The basic idea is to take a look at the unlabeled data and create many supervised problems. On text data, which they test on, these subproblems might be of the form “Given surrounding words predict the middle word”. The hope here is that successfully predicting on these subproblems is relevant to the prediction of your core problem.

In the long run, the precise mechanism used (essentially, linear predictors with parameters tied by a common matrix) and the precise problems formed may not be critical. What seems critical is that the hope is realized: the technique provides a significant edge in practice.

Some basic questions about this approach are:

- Are there effective automated mechanisms for creating the subproblems?
- Is it necessary to use a shared representation?

John,

I attended Zhang’s talk. My main questions were: (a) Is generating sub-problems a matter of art in the algorithm ? For example, it is unclear to me how to apply the method to a digit recognition problem. In what sense is a certain set of sub-problems better than another, in practice. (b) The orthogonality constraint over theta makes the problem non-convex. The alternating procedure doesnt run into local minima issues ? (c) It is not immediately clear to me how to cleanly kernelize the method.(d) I wonder how the method performs in comparison to something like a transductive SVM on textual domains.

Vikas

The answers I know are:

(a) Human input is required in question formation right now.

(b) Apparently not.

Going back to your post, I believe that in order to realize the hope that a technique provides significant edge in practice one has to look at the precise mechanisms, optimization and scalability issues etc (since all these become major factors when it comes down to practice). Another question is about assumptions for semi-supervised learning.
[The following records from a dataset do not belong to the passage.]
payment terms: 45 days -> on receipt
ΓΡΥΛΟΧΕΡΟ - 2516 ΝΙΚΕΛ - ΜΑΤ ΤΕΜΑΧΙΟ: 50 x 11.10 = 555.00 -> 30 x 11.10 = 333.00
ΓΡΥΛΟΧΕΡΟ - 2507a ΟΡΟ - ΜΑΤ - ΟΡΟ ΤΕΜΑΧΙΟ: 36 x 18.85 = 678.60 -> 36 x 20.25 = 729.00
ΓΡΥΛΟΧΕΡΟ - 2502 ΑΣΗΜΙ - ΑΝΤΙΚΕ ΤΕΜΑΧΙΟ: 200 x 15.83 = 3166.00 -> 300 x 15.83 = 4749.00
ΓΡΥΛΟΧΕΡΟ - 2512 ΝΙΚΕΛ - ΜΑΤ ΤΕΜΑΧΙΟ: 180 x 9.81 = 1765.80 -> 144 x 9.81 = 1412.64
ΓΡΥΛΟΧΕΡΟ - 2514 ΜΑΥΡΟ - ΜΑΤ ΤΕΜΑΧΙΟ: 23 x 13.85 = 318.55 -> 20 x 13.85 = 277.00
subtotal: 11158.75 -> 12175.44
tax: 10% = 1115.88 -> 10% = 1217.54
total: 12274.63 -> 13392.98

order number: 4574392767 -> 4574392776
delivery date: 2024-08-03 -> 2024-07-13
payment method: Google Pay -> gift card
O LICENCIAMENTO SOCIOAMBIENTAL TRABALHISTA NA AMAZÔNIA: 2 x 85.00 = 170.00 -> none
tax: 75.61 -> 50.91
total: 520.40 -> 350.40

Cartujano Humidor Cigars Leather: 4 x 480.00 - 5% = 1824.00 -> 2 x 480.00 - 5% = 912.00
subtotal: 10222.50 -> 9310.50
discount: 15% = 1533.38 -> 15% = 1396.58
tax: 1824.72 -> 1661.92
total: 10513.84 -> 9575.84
My main intuition is that semi-supervised learning algorithms (e.g transductive SVM, graph regularization methods) work well if the so-called cluster or manifold assumptions hold true. Can one interpret co-training/structural learning in those terms ? A particular semi-supervised method is likely to work better that others on a domain if the assumptions it makes are satisfied to a

greater degree on that domain.

I don’t know how to interpret co-training/structural learning in those terms.